Samantha Garcia Mora
Hello Alfonsina! I love that you mentioned how trade is shaped by politics, not just cost efficiency; I strongly agree with that statement. Your infographic clearly informs readers on how Mexico is gaining economic momentum through nearshoring, while also highlighting the significant restrictions the country faces.

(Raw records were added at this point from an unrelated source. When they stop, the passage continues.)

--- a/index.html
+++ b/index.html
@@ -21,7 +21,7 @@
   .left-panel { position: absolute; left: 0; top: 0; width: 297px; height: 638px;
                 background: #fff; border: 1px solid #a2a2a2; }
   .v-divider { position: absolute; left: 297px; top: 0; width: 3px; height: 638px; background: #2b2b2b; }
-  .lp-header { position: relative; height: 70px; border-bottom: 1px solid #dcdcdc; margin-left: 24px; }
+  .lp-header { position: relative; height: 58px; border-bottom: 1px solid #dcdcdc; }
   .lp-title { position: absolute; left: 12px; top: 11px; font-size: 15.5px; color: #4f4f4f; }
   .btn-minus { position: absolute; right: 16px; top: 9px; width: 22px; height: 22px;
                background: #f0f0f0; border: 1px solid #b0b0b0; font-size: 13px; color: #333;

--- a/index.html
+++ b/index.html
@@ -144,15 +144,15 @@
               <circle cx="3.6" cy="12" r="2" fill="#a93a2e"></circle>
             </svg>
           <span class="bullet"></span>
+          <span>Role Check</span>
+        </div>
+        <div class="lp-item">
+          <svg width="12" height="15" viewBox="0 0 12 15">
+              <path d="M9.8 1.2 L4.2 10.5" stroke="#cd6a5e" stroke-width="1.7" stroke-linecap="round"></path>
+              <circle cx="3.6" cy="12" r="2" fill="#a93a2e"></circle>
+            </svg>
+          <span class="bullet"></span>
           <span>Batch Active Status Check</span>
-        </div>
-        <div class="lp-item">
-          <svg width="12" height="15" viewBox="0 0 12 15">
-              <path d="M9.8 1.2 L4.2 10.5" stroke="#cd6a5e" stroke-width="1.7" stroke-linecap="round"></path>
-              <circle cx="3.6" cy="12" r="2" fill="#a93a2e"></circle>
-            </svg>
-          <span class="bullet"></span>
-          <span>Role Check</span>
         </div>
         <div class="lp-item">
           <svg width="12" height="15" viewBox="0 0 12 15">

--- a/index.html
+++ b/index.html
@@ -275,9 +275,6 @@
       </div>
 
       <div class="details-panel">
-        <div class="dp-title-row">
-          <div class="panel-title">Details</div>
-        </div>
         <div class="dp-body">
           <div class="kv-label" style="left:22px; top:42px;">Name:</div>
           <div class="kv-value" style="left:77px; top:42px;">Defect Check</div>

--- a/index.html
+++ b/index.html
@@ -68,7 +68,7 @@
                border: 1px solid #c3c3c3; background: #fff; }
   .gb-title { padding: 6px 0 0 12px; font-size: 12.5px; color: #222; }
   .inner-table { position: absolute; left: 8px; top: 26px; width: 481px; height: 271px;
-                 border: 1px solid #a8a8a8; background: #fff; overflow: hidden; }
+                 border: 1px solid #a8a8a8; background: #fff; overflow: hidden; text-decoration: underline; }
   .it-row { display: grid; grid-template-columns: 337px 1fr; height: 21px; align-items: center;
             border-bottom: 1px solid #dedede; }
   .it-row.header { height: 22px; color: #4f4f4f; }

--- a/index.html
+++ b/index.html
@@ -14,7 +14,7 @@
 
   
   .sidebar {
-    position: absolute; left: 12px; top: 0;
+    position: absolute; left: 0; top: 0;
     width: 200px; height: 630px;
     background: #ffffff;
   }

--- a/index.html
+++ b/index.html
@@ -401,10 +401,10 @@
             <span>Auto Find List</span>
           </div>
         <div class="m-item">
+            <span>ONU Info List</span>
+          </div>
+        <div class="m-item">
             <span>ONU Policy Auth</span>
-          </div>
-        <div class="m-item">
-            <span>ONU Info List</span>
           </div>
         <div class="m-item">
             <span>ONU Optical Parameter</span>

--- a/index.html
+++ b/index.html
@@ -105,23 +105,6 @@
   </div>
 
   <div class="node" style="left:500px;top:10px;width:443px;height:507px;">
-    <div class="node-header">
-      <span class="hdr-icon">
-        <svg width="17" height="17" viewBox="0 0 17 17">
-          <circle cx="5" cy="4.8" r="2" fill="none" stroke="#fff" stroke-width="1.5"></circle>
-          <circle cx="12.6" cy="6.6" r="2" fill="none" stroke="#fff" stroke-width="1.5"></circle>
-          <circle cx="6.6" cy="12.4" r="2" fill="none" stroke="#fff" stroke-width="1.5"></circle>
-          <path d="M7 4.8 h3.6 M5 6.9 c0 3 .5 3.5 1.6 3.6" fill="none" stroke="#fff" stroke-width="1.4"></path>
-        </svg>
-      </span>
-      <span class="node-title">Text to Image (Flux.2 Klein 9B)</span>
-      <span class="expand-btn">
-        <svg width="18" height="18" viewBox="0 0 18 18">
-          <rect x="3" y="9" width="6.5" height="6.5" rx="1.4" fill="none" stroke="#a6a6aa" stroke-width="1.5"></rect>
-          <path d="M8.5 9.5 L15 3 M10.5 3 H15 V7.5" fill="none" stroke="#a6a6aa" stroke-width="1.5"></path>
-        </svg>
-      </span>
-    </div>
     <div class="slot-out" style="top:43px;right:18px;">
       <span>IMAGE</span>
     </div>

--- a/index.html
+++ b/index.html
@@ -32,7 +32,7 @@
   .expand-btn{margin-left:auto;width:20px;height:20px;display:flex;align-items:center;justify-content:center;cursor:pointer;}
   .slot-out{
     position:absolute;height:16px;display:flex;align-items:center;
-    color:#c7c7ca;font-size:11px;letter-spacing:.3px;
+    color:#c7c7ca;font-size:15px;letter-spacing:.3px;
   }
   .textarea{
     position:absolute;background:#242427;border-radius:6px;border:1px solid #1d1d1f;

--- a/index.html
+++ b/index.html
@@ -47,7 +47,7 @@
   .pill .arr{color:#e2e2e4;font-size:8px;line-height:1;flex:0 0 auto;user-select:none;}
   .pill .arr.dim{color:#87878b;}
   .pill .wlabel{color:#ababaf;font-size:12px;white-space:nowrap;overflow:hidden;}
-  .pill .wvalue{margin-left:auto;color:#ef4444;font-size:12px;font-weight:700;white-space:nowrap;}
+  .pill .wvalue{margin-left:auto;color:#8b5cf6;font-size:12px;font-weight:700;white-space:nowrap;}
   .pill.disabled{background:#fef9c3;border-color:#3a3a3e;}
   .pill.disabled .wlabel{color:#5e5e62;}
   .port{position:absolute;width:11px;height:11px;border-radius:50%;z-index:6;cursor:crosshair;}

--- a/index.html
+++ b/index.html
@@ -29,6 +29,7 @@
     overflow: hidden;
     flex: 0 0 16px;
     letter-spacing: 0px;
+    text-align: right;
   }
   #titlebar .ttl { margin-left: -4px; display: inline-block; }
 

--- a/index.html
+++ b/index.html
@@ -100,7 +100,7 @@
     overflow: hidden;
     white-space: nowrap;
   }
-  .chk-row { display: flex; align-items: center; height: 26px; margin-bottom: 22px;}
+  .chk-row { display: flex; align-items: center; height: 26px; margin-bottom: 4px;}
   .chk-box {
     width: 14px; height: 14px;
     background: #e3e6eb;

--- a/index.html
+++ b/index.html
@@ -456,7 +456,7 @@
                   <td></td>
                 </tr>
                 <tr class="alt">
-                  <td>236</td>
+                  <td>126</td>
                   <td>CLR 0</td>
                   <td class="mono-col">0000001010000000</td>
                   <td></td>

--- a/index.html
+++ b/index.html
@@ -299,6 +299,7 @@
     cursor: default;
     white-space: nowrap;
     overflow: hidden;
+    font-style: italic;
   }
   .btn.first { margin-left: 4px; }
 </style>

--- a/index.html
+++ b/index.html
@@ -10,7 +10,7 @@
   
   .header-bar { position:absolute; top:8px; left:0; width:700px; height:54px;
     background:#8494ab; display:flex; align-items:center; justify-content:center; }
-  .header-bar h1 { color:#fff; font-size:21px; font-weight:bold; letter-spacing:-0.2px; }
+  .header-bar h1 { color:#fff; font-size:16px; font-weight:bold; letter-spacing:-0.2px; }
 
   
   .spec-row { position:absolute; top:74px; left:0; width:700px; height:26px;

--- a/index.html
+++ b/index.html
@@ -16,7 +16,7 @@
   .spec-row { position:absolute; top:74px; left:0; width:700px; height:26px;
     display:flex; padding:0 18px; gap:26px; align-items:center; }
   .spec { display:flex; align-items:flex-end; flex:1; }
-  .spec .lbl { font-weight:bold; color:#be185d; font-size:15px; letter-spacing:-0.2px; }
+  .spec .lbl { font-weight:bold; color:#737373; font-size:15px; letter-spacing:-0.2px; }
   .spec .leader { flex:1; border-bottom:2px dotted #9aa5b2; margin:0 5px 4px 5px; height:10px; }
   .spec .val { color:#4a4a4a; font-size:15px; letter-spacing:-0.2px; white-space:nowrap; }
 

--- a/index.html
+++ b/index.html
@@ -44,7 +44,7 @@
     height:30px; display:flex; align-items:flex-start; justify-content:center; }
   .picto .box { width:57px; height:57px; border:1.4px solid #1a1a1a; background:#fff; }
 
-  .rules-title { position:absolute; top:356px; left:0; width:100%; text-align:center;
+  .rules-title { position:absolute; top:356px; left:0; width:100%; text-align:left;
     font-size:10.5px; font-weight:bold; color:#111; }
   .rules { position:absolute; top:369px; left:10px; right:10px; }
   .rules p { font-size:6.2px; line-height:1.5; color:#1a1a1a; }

This serves as a great example of why Mexico is considered a nation in transition. Great job!
Shaikha Alodssary
Alfonsina,
The relationship between the changing nature of the supply chain as opposed to the reducing one is clearly stated in your infographic. I found it interesting how the information about imports from Mexico versus that from China was analyzed, it indicates a major change in the trend following 2018. Your link between increased tariffs, the pandemic situation and USMCA sheds light on why companies are relocating their factories to places nearer to the United States.